MentaLLaMA: Interpretable Mental Health Analysis on Social Media with Large Language Models
Kailai Yang, Tianlin Zhang, Ziyan Kuang, Qianqian Xie, Jimin Huang, Sophia Ananiadou
Last updated
Copyright Continuum Labs - 2023
Kailai Yang, Tianlin Zhang, Ziyan Kuang, Qianqian Xie, Jimin Huang, Sophia Ananiadou
Last updated
This February 2024 paper addresses the problem of automatically analysing mental health conditions from social media posts in an interpretable manner using large language models (LLMs).
The introduction provides an overview of the current state of mental health analysis on social media and the limitations of existing methods.

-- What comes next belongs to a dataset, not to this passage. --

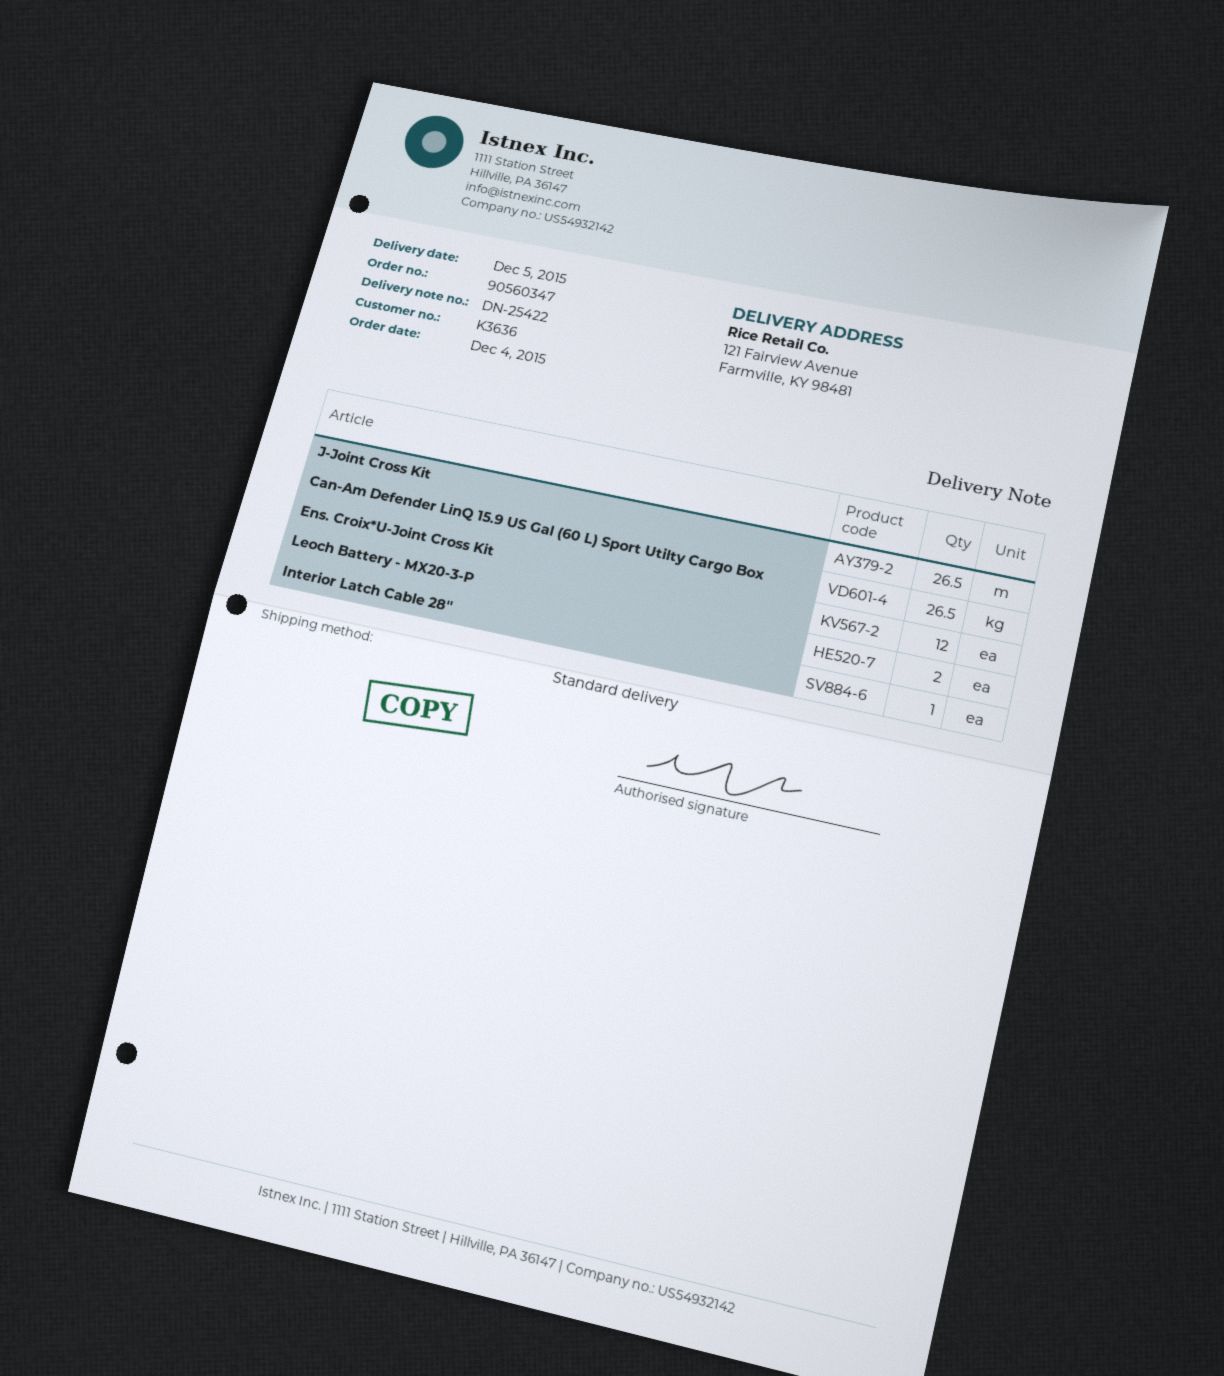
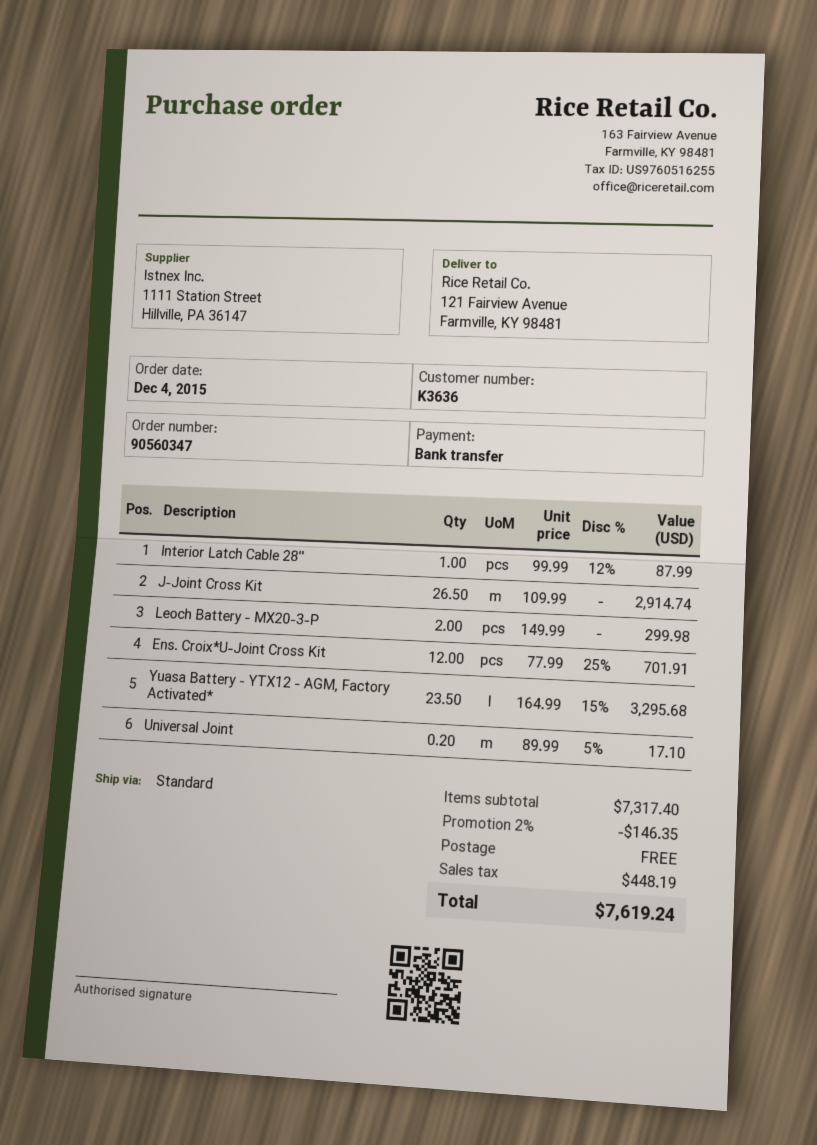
Can-Am Defender LinQ 15.9 US Gal (60 L) Sport Utilty Cargo Box: 26.5 -> none
Yuasa Battery - YTX12 - AGM, Factory Activated*: none -> 23.5
Universal Joint: none -> 0.2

Traditional discriminative methods, such as pre-trained language models (PLMs), achieve state-of-the-art performance in mental health-related text classification tasks. However, these methods often struggle with poor generalisation to unseen tasks, lack robustness in multi-task scenarios, and provide predictions with low interpretability.
To overcome these limitations, the authors explore the use of recent LLMs, such as ChatGPT and GPT-4, for interpretable mental health analysis on social media.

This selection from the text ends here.